(Change detection outputs)
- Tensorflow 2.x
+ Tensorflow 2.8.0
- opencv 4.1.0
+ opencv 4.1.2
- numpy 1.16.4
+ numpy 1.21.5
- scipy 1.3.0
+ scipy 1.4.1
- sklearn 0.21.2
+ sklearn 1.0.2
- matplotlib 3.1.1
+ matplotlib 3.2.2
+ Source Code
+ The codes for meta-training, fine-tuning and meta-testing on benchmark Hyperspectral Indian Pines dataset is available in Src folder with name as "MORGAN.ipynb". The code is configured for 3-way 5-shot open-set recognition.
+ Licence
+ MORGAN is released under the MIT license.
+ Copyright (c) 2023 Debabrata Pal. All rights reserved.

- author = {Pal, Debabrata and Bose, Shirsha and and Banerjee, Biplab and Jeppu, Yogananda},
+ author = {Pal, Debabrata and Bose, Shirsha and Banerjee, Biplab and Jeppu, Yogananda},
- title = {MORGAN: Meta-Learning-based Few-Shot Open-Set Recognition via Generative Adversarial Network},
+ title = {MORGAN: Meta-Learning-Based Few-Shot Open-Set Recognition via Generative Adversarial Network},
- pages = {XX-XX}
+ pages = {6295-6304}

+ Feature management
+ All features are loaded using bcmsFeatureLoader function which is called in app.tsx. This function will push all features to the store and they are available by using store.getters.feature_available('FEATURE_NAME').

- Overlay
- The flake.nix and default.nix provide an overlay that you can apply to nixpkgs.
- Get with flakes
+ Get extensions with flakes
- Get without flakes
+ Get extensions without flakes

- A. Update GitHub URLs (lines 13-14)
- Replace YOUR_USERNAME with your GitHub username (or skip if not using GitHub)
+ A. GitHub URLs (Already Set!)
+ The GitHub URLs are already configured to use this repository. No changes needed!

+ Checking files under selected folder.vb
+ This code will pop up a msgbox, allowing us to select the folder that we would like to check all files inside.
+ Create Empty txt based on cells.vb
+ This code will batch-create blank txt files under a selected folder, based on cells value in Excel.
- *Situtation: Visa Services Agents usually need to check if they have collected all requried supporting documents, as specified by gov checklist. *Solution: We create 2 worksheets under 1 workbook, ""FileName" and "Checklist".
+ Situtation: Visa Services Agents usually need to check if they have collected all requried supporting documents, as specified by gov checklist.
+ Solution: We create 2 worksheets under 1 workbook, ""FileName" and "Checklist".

- _Your objective_
From the records above, print only the lines between the one holding "- matplotlib 3.1.1" and the one holding "Shirsha and and", inclusive, exactly as they stand.

- _Result of this exercise_
- matplotlib 3.1.1
+ matplotlib 3.2.2
+ Source Code
+ The codes for meta-training, fine-tuning and meta-testing on benchmark Hyperspectral Indian Pines dataset is available in Src folder with name as "MORGAN.ipynb". The code is configured for 3-way 5-shot open-set recognition.
+ Licence
+ MORGAN is released under the MIT license.
+ Copyright (c) 2023 Debabrata Pal. All rights reserved.

- author = {Pal, Debabrata and Bose, Shirsha and and Banerjee, Biplab and Jeppu, Yogananda},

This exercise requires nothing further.